§ **TASK DETAILS**: Each line from the one with "background: #be185d ->" through the last line of the material is to be printed exactly; no other line and no picture belongs in the copy.
*** Begin section ***
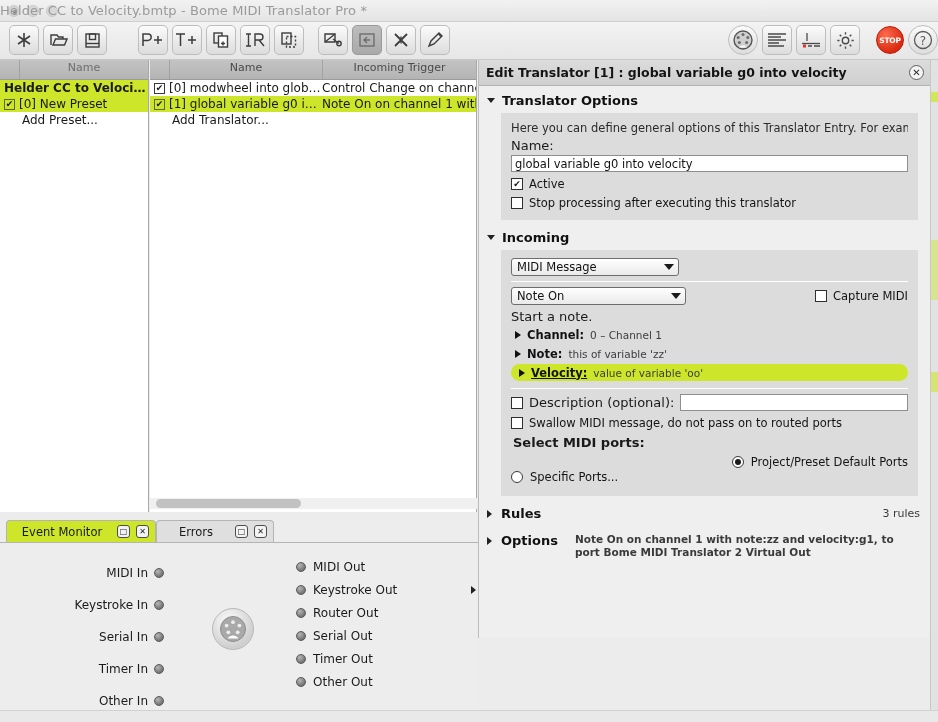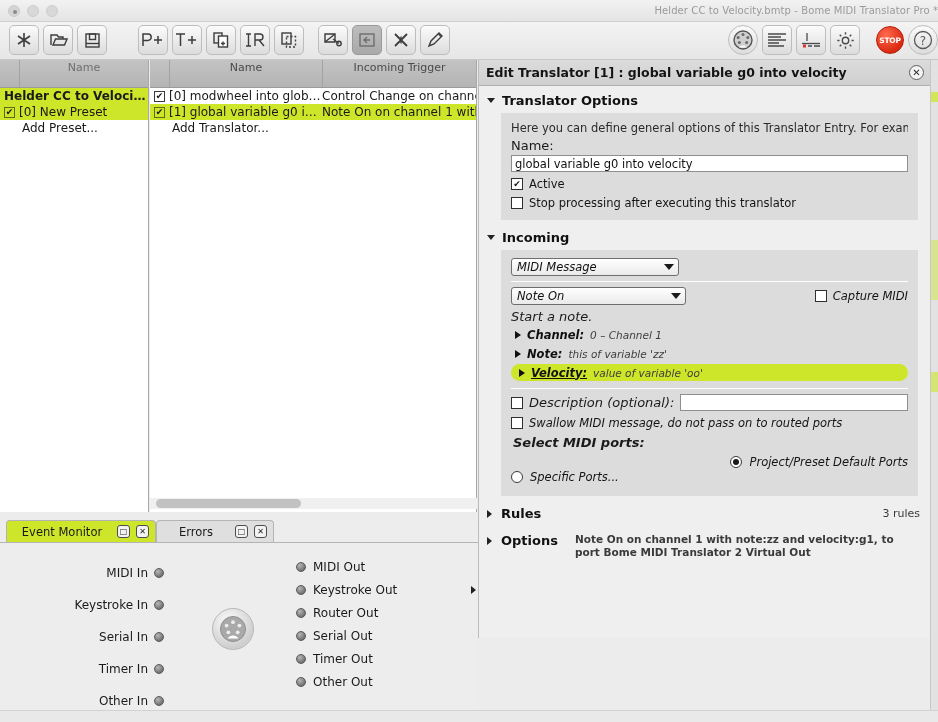"Helder CC to Velocity.bmtp -" .title-text { font-size: 10px -> 13px; text-align: right -> left }
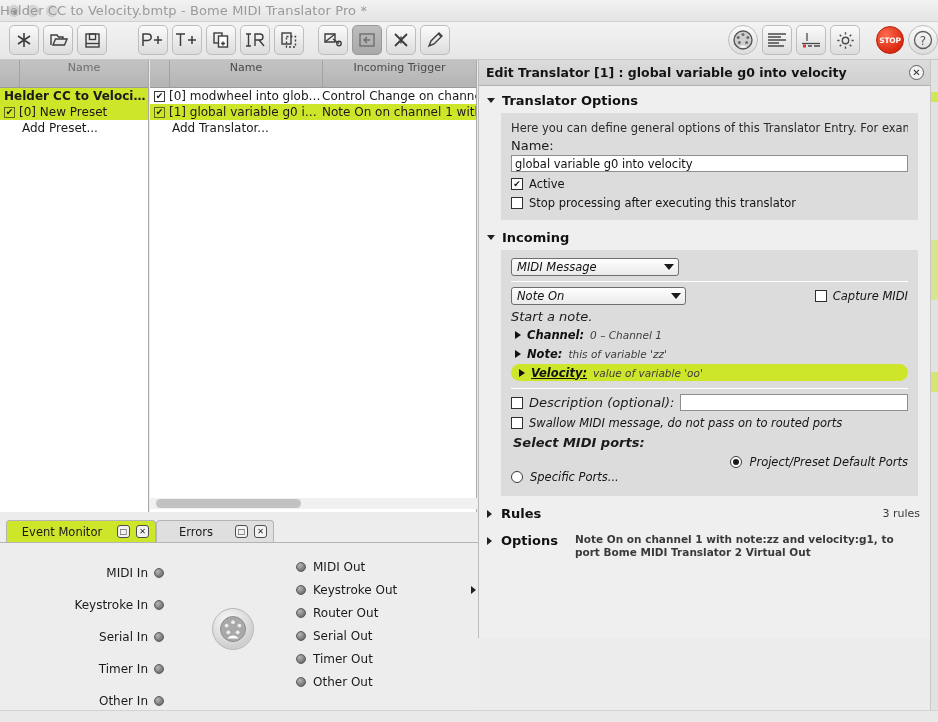"Name" .colhdr { height: 28px -> 20px }
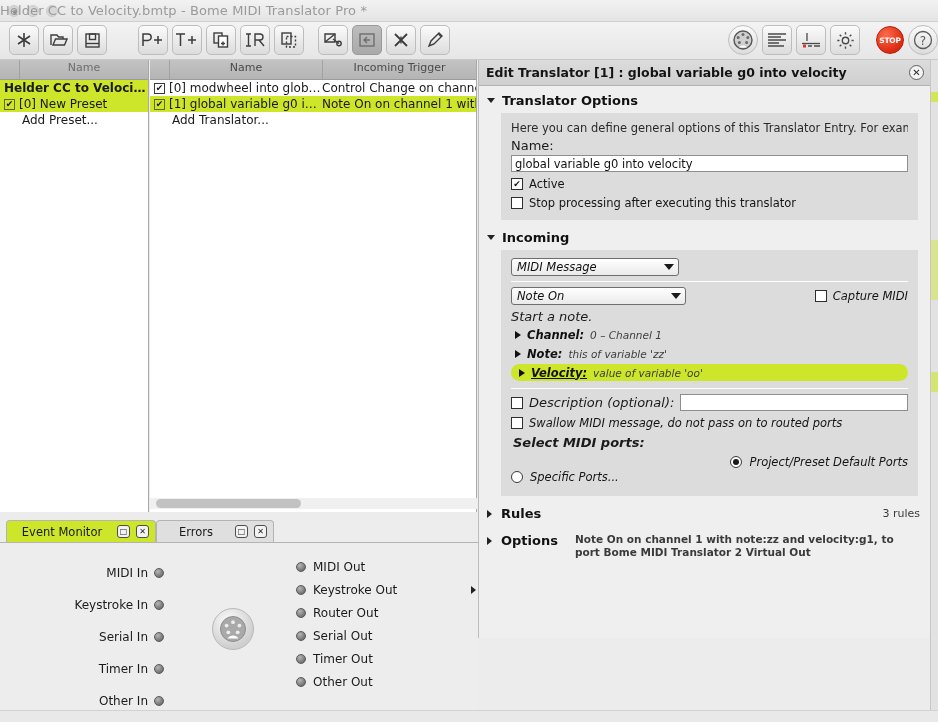"MIDI Message" div.panel { font-style: italic -> none }
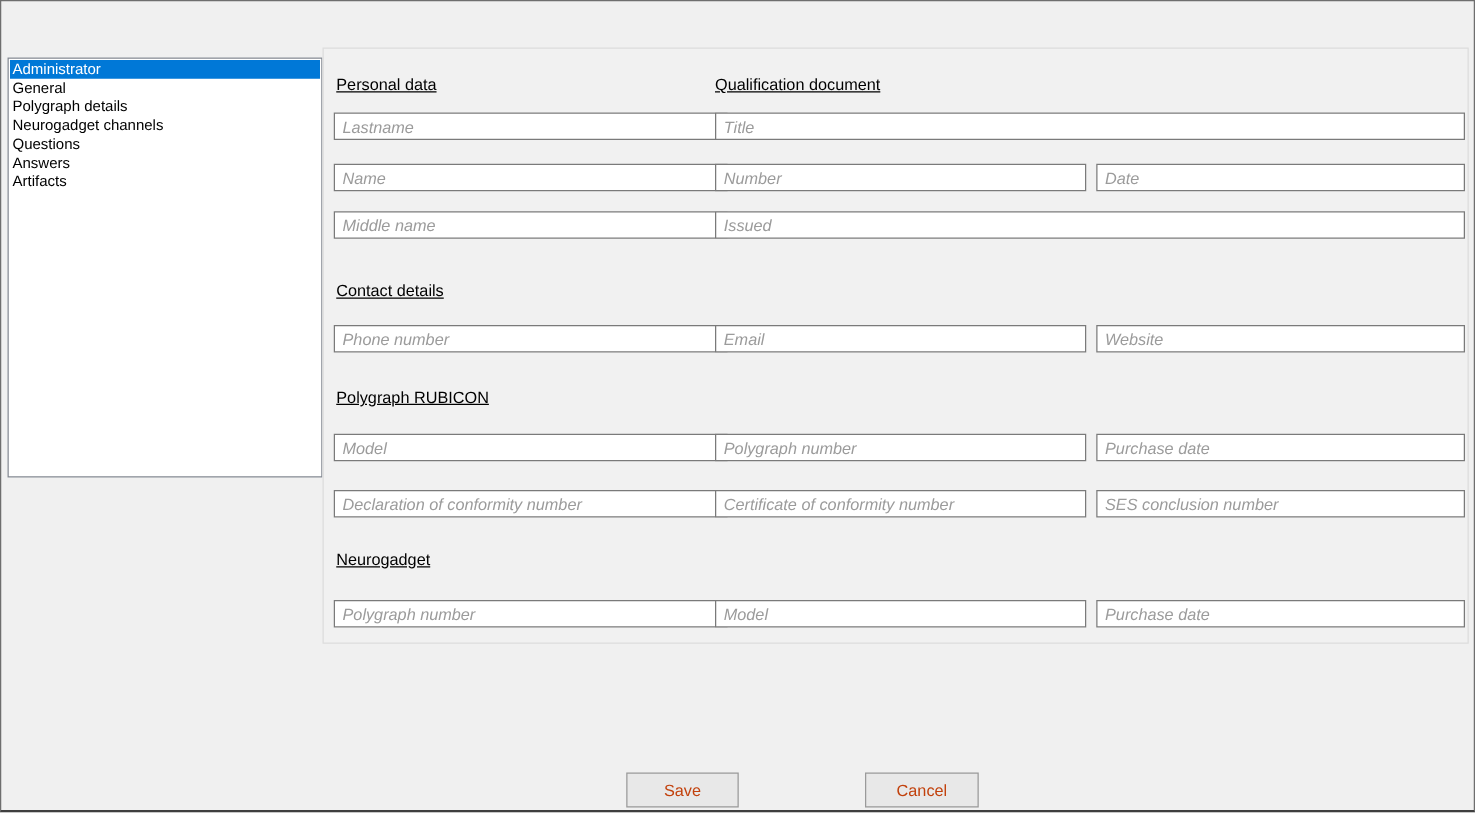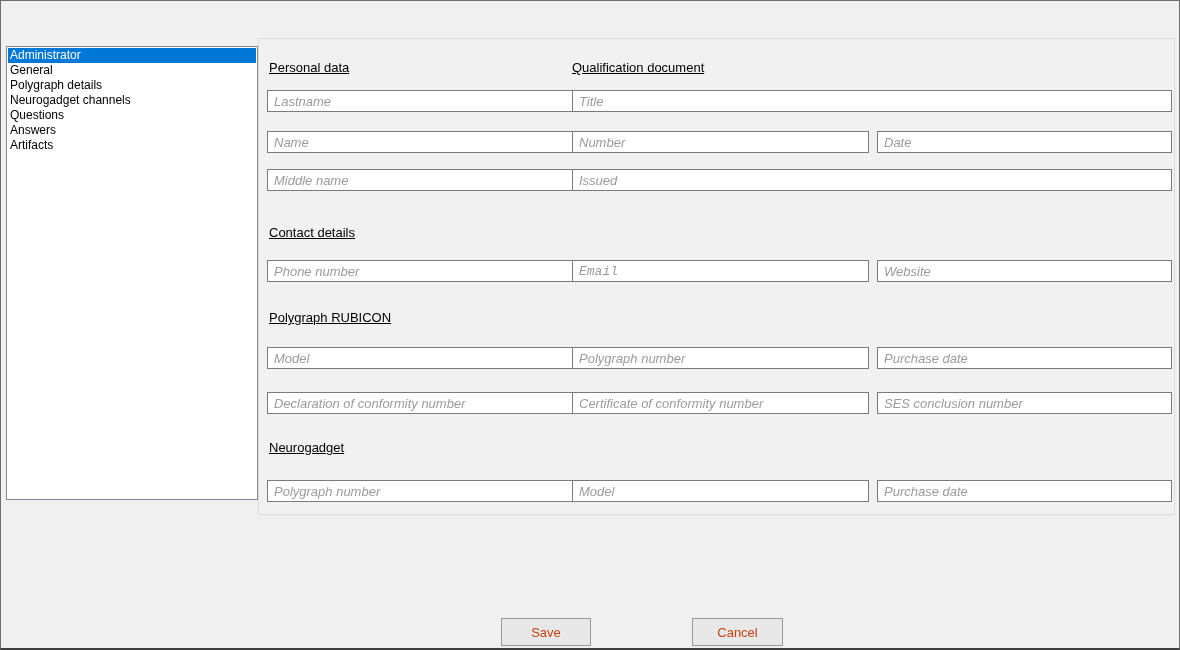"Administrator" .listbox { height: 454px -> 336px }
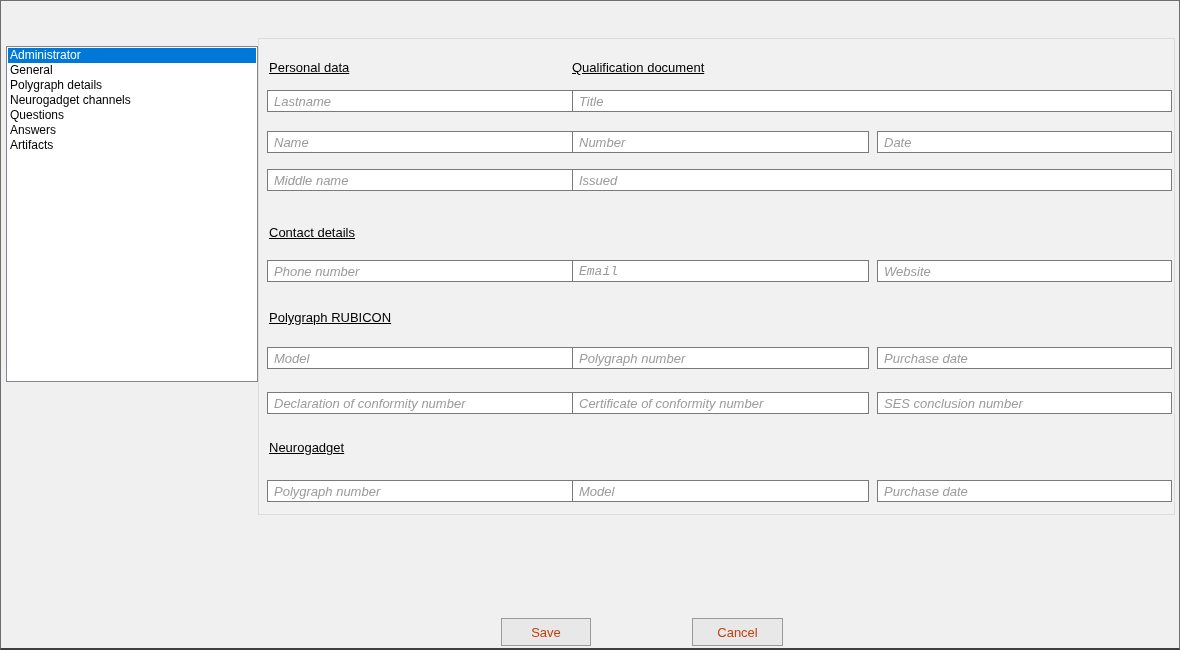"Email" input.field { font-family: Liberation Mono, monospace -> none }
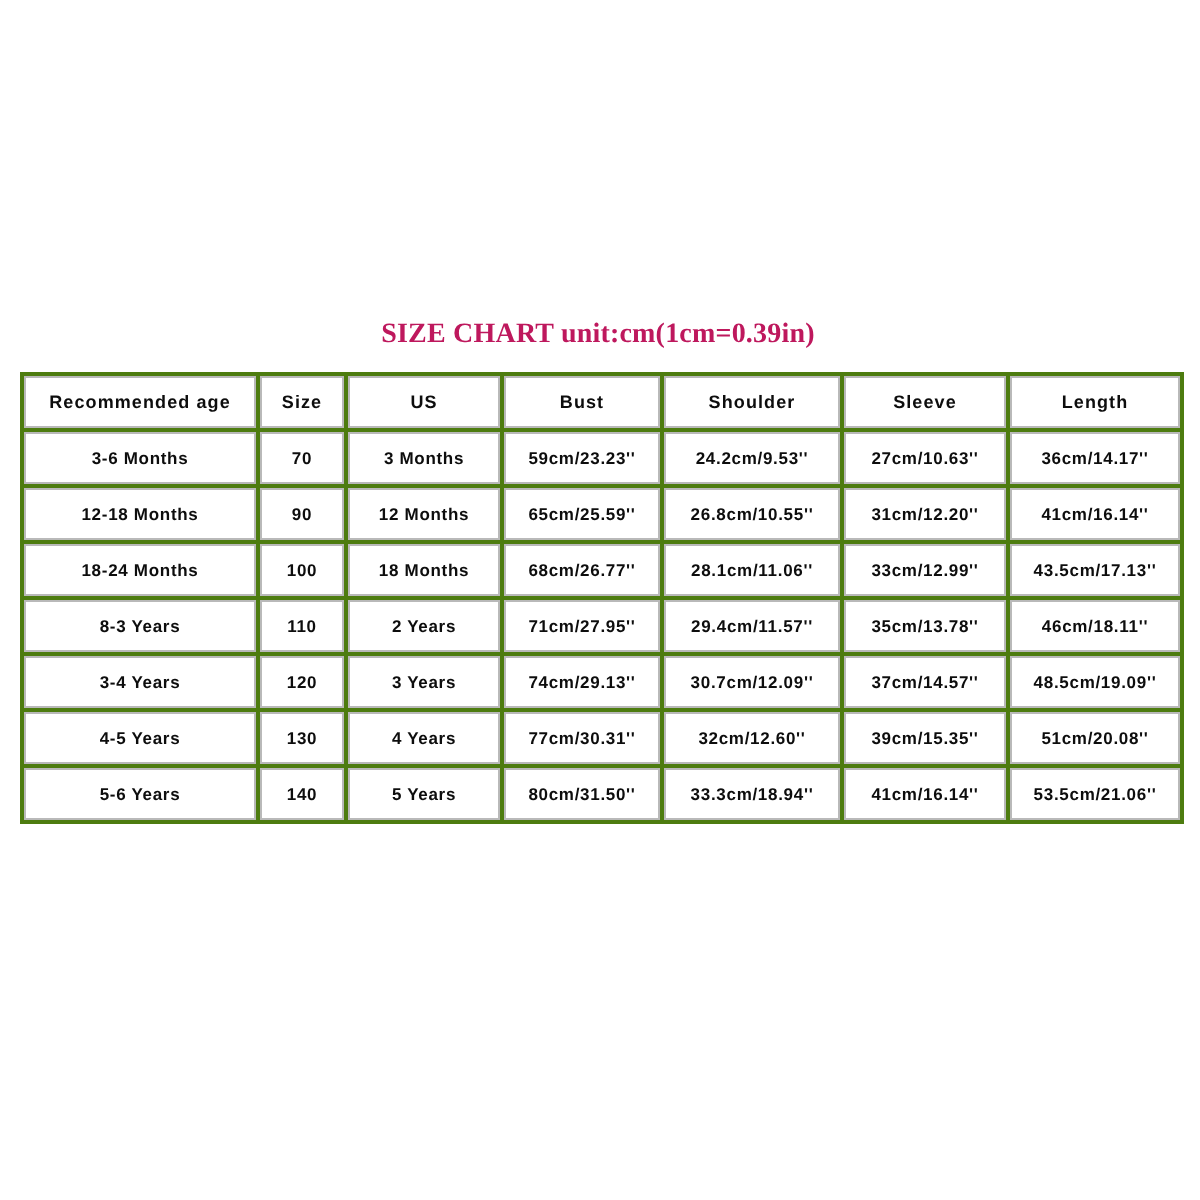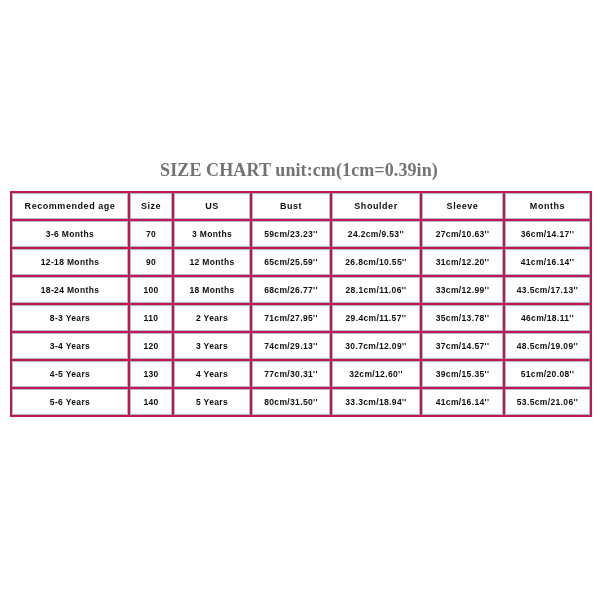"SIZE CHART unit:cm(1cm=0.39in)" #chart-title { color: #737373 -> #be185d; font-size: 18px -> 14px }
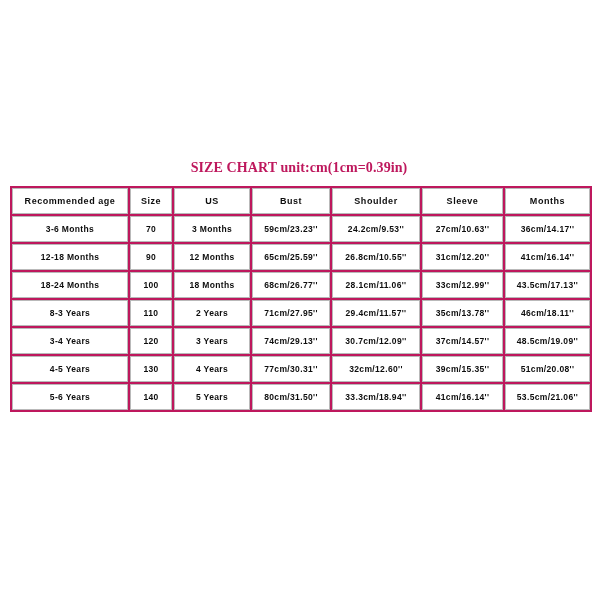"Recommended age" table#size-chart { background: #be185d -> #4d7c0f }
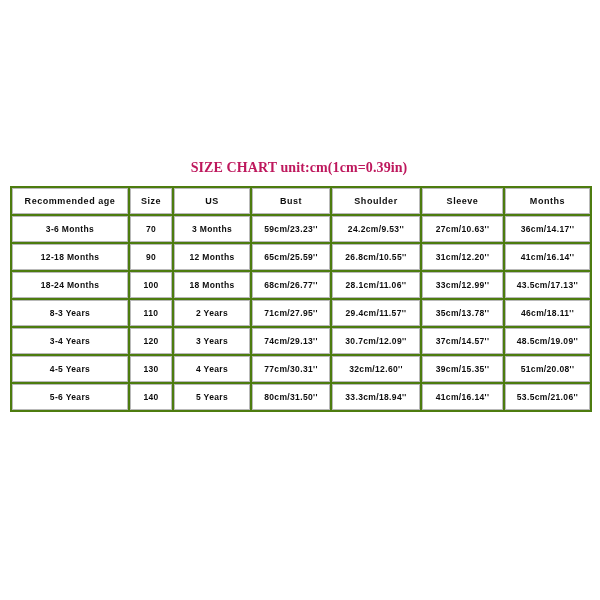"Months" th { text: Months -> Length }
*** End section ***
§ **SOLVED PROBLEM**:
"Recommended age" table#size-chart { background: #be185d -> #4d7c0f }
"Months" th { text: Months -> Length }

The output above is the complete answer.